--- Dataset excerpts Enclosed Below ---

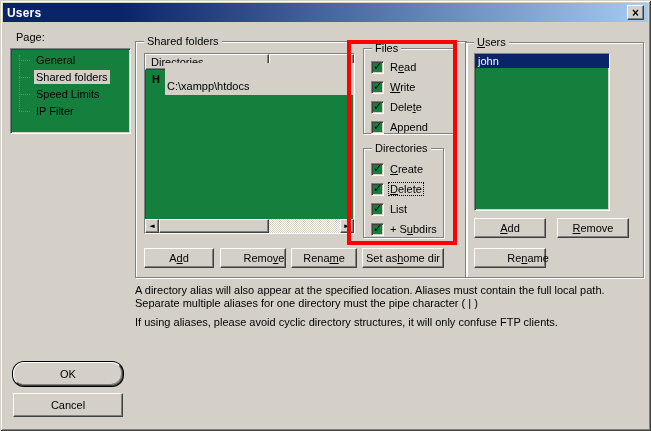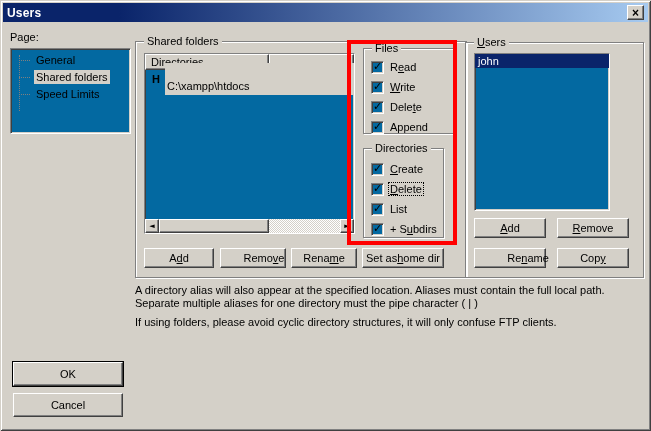--- a/index.html
+++ b/index.html
@@ -6,33 +6,33 @@
   *{box-sizing:border-box;}
   .dialog{
     position:relative;width:651px;height:431px;background:#d4d0c8;
     font-family:"Liberation Sans","DejaVu Sans",sans-serif;font-size:11px;color:#000;
     box-shadow: inset 1px 1px 0 #d4d0c8, inset -1px -1px 0 #404040,
                 inset 2px 2px 0 #ffffff, inset -2px -2px 0 #808080;
     overflow:hidden;
   }
   
   .raised{background:#d4d0c8;border:1px solid;border-color:#ffffff #404040 #404040 #ffffff;box-shadow:inset -1px -1px 0 #808080, inset 1px 1px 0 #d4d0c8;}
-  .sunken{background:#0369a1;border:1px solid;border-color:#808080 #ffffff #ffffff #808080;box-shadow:inset 1px 1px 0 #404040, inset -1px -1px 0 #d4d0c8;}
+  .sunken{background:#15803d;border:1px solid;border-color:#808080 #ffffff #ffffff #808080;box-shadow:inset 1px 1px 0 #404040, inset -1px -1px 0 #d4d0c8;}
   .groupbox{position:absolute;border:1px solid #808080;box-shadow:inset 1px 1px 0 #ffffff, 1px 1px 0 #ffffff;}
   .group-label{position:absolute;top:-7px;left:8px;background:#d4d0c8;padding:0 3px;line-height:12px;}
   
   .titlebar{position:absolute;left:3px;top:3px;width:645px;height:19px;
     background:linear-gradient(90deg,#0a246a 0%,#0a246a 18%,#a6caf0 100%);
     display:flex;align-items:center;}
   .title-text{color:#ffffff;font-weight:bold;font-size:12px;padding-left:4px;letter-spacing:0.2px;}
   .close-btn{position:absolute;right:4px;top:2px;width:17px;height:15px;
     display:flex;align-items:center;justify-content:center;cursor:default;
     font-weight:bold;font-size:12px;line-height:12px;padding:0;}
   
-  .page-label{position:absolute;left:10px;top:31px;}
+  .page-label{position:absolute;left:16px;top:31px;}
   .tree{position:absolute;left:10px;top:48px;width:121px;height:86px;padding-top:3px;}
   .tree-vline{position:absolute;left:8px;top:6px;height:56px;width:0;border-left:1px dotted #808080;}
   .tree-item{position:relative;height:17px;line-height:17px;padding-left:23px;white-space:nowrap;}
   .tree-item::before{content:'';position:absolute;left:8px;top:8px;width:11px;border-top:1px dotted #808080;}
   .tree-item .tlabel{padding:1px 2px;}
   .tree-item .tlabel.selected{background:#d4d0c8;}
   
   .dirlist{position:absolute;left:8px;top:11px;width:211px;height:181px;overflow:hidden;}
   .lv-header{display:flex;height:16px;}
   .hcell{height:16px;line-height:14px;padding-left:5px;background:#d4d0c8;
@@ -43,21 +43,21 @@
   .hscroll{position:absolute;bottom:0;left:0;width:100%;height:14px;display:flex;background:#d4d0c8;}
   .sb-btn{width:14px;height:14px;display:flex;align-items:center;justify-content:center;
     font-size:7px;line-height:7px;padding:0;font-family:"DejaVu Sans",sans-serif;}
   .sb-thumb{width:110px;height:14px;}
   .sb-track{flex:1;height:14px;background-color:#e9e7e3;
     background-image:repeating-conic-gradient(#ffffff 0% 25%, #d4d0c8 0% 50%);background-size:2px 2px;}
   
   .btn{position:absolute;height:20px;display:flex;align-items:center;justify-content:center;
     background:#d4d0c8;border:1px solid;border-color:#ffffff #404040 #404040 #ffffff;
     box-shadow:inset -1px -1px 0 #808080;font-family:inherit;font-size:11px;cursor:default;white-space:nowrap;}
-  .btn.default{box-shadow:inset -1px -1px 0 #808080, 0 0 0 1px #000000;}
+  .btn.default{box-shadow:inset -1px -1px 0 #808080, 0 0 0 1px #000000;border-radius:11px;}
   
   .cb-row{position:absolute;left:7px;display:flex;align-items:center;height:14px;}
   .checkbox{width:13px;height:13px;display:flex;align-items:center;justify-content:center;flex:none;}
   .checkmark{font-family:"DejaVu Sans",sans-serif;font-weight:bold;font-size:11px;line-height:11px;margin-top:-2px;}
   .checkbox:not(.checked) .checkmark{visibility:hidden;}
   .cb-label{margin-left:5px;padding:0 1px;white-space:nowrap;}
   .cb-label.focus-rect{outline:1px dotted #000000;}
   
   .userlist{position:absolute;left:8px;top:10px;width:136px;height:158px;overflow:hidden;}
   .user-row{height:14px;line-height:14px;padding-left:3px;}
@@ -87,20 +87,23 @@
   <div class="tree sunken">
     <div class="tree-vline"></div>
     <div class="tree-item">
       <span class="tlabel">General</span>
     </div>
     <div class="tree-item">
       <span class="tlabel selected">Shared folders</span>
     </div>
     <div class="tree-item">
       <span class="tlabel">Speed Limits</span>
+    </div>
+    <div class="tree-item">
+      <span class="tlabel">IP Filter</span>
     </div>
   </div>
 
   <div class="groupbox" style="left:135px;top:41px;width:332px;height:237px;">
     <span class="group-label">Shared folders</span>
 
     <div class="dirlist sunken">
       <div class="lv-header">
         <div class="hcell" style="width:124px;">Directories</div>
         <div class="hcell" style="flex:1;"></div>
@@ -186,24 +189,23 @@
   <div class="annotation-box" style="border-color: rgb(255, 0, 0);"></div>
 
   <div class="groupbox" style="left:465px;top:42px;width:179px;height:236px;">
     <span class="group-label"><u>U</u>sers</span>
     <div class="userlist sunken">
       <div class="user-row selected">john</div>
     </div>
     <button class="btn" style="left:8px;top:175px;width:72px;"><u>A</u>dd</button>
     <button class="btn" style="left:91px;top:175px;width:72px;"><u>R</u>emove</button>
     <button class="btn" style="left:8px;top:205px;width:72px;padding-left:42px;">Re<u>n</u>ame</button>
-    <button class="btn" style="left:91px;top:205px;width:72px;">Cop<u>y</u></button>
   </div>
 
   <div class="notes">
     <p>A directory alias will also appear at the specified location. Aliases must contain the full local path. Separate multiple aliases for one directory must the pipe character ( | )</p>
-    <p>If using folders, please avoid cyclic directory structures, it will only confuse FTP clients.</p>
+    <p>If using aliases, please avoid cyclic directory structures, it will only confuse FTP clients.</p>
   </div>
 
   <button class="btn default" style="left:13px;top:362px;width:110px;height:24px;">OK</button>
   <button class="btn" style="left:13px;top:393px;width:110px;height:24px;">Cancel</button>
 
 </div>
 
 </body></html>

--- End of Enclosed Dataset excerpts ---

Task to complete:
Reproduce the entries above exactly. Do not include the images.

Result of the exercise:
--- a/index.html
+++ b/index.html
@@ -6,33 +6,33 @@
   *{box-sizing:border-box;}
   .dialog{
     position:relative;width:651px;height:431px;background:#d4d0c8;
     font-family:"Liberation Sans","DejaVu Sans",sans-serif;font-size:11px;color:#000;
     box-shadow: inset 1px 1px 0 #d4d0c8, inset -1px -1px 0 #404040,
                 inset 2px 2px 0 #ffffff, inset -2px -2px 0 #808080;
     overflow:hidden;
   }
   
   .raised{background:#d4d0c8;border:1px solid;border-color:#ffffff #404040 #404040 #ffffff;box-shadow:inset -1px -1px 0 #808080, inset 1px 1px 0 #d4d0c8;}
-  .sunken{background:#0369a1;border:1px solid;border-color:#808080 #ffffff #ffffff #808080;box-shadow:inset 1px 1px 0 #404040, inset -1px -1px 0 #d4d0c8;}
+  .sunken{background:#15803d;border:1px solid;border-color:#808080 #ffffff #ffffff #808080;box-shadow:inset 1px 1px 0 #404040, inset -1px -1px 0 #d4d0c8;}
   .groupbox{position:absolute;border:1px solid #808080;box-shadow:inset 1px 1px 0 #ffffff, 1px 1px 0 #ffffff;}
   .group-label{position:absolute;top:-7px;left:8px;background:#d4d0c8;padding:0 3px;line-height:12px;}
   
   .titlebar{position:absolute;left:3px;top:3px;width:645px;height:19px;
     background:linear-gradient(90deg,#0a246a 0%,#0a246a 18%,#a6caf0 100%);
     display:flex;align-items:center;}
   .title-text{color:#ffffff;font-weight:bold;font-size:12px;padding-left:4px;letter-spacing:0.2px;}
   .close-btn{position:absolute;right:4px;top:2px;width:17px;height:15px;
     display:flex;align-items:center;justify-content:center;cursor:default;
     font-weight:bold;font-size:12px;line-height:12px;padding:0;}
   
-  .page-label{position:absolute;left:10px;top:31px;}
+  .page-label{position:absolute;left:16px;top:31px;}
   .tree{position:absolute;left:10px;top:48px;width:121px;height:86px;padding-top:3px;}
   .tree-vline{position:absolute;left:8px;top:6px;height:56px;width:0;border-left:1px dotted #808080;}
   .tree-item{position:relative;height:17px;line-height:17px;padding-left:23px;white-space:nowrap;}
   .tree-item::before{content:'';position:absolute;left:8px;top:8px;width:11px;border-top:1px dotted #808080;}
   .tree-item .tlabel{padding:1px 2px;}
   .tree-item .tlabel.selected{background:#d4d0c8;}
   
   .dirlist{position:absolute;left:8px;top:11px;width:211px;height:181px;overflow:hidden;}
   .lv-header{display:flex;height:16px;}
   .hcell{height:16px;line-height:14px;padding-left:5px;background:#d4d0c8;
@@ -43,21 +43,21 @@
   .hscroll{position:absolute;bottom:0;left:0;width:100%;height:14px;display:flex;background:#d4d0c8;}
   .sb-btn{width:14px;height:14px;display:flex;align-items:center;justify-content:center;
     font-size:7px;line-height:7px;padding:0;font-family:"DejaVu Sans",sans-serif;}
   .sb-thumb{width:110px;height:14px;}
   .sb-track{flex:1;height:14px;background-color:#e9e7e3;
     background-image:repeating-conic-gradient(#ffffff 0% 25%, #d4d0c8 0% 50%);background-size:2px 2px;}
   
   .btn{position:absolute;height:20px;display:flex;align-items:center;justify-content:center;
     background:#d4d0c8;border:1px solid;border-color:#ffffff #404040 #404040 #ffffff;
     box-shadow:inset -1px -1px 0 #808080;font-family:inherit;font-size:11px;cursor:default;white-space:nowrap;}
-  .btn.default{box-shadow:inset -1px -1px 0 #808080, 0 0 0 1px #000000;}
+  .btn.default{box-shadow:inset -1px -1px 0 #808080, 0 0 0 1px #000000;border-radius:11px;}
   
   .cb-row{position:absolute;left:7px;display:flex;align-items:center;height:14px;}
   .checkbox{width:13px;height:13px;display:flex;align-items:center;justify-content:center;flex:none;}
   .checkmark{font-family:"DejaVu Sans",sans-serif;font-weight:bold;font-size:11px;line-height:11px;margin-top:-2px;}
   .checkbox:not(.checked) .checkmark{visibility:hidden;}
   .cb-label{margin-left:5px;padding:0 1px;white-space:nowrap;}
   .cb-label.focus-rect{outline:1px dotted #000000;}
   
   .userlist{position:absolute;left:8px;top:10px;width:136px;height:158px;overflow:hidden;}
   .user-row{height:14px;line-height:14px;padding-left:3px;}
@@ -87,20 +87,23 @@
   <div class="tree sunken">
     <div class="tree-vline"></div>
     <div class="tree-item">
       <span class="tlabel">General</span>
     </div>
     <div class="tree-item">
       <span class="tlabel selected">Shared folders</span>
     </div>
     <div class="tree-item">
       <span class="tlabel">Speed Limits</span>
+    </div>
+    <div class="tree-item">
+      <span class="tlabel">IP Filter</span>
     </div>
   </div>
 
   <div class="groupbox" style="left:135px;top:41px;width:332px;height:237px;">
     <span class="group-label">Shared folders</span>
 
     <div class="dirlist sunken">
       <div class="lv-header">
         <div class="hcell" style="width:124px;">Directories</div>
         <div class="hcell" style="flex:1;"></div>
@@ -186,24 +189,23 @@
   <div class="annotation-box" style="border-color: rgb(255, 0, 0);"></div>
 
   <div class="groupbox" style="left:465px;top:42px;width:179px;height:236px;">
     <span class="group-label"><u>U</u>sers</span>
     <div class="userlist sunken">
       <div class="user-row selected">john</div>
     </div>
     <button class="btn" style="left:8px;top:175px;width:72px;"><u>A</u>dd</button>
     <button class="btn" style="left:91px;top:175px;width:72px;"><u>R</u>emove</button>
     <button class="btn" style="left:8px;top:205px;width:72px;padding-left:42px;">Re<u>n</u>ame</button>
-    <button class="btn" style="left:91px;top:205px;width:72px;">Cop<u>y</u></button>
   </div>
 
   <div class="notes">
     <p>A directory alias will also appear at the specified location. Aliases must contain the full local path. Separate multiple aliases for one directory must the pipe character ( | )</p>
-    <p>If using folders, please avoid cyclic directory structures, it will only confuse FTP clients.</p>
+    <p>If using aliases, please avoid cyclic directory structures, it will only confuse FTP clients.</p>
   </div>
 
   <button class="btn default" style="left:13px;top:362px;width:110px;height:24px;">OK</button>
   <button class="btn" style="left:13px;top:393px;width:110px;height:24px;">Cancel</button>
 
 </div>
 
 </body></html>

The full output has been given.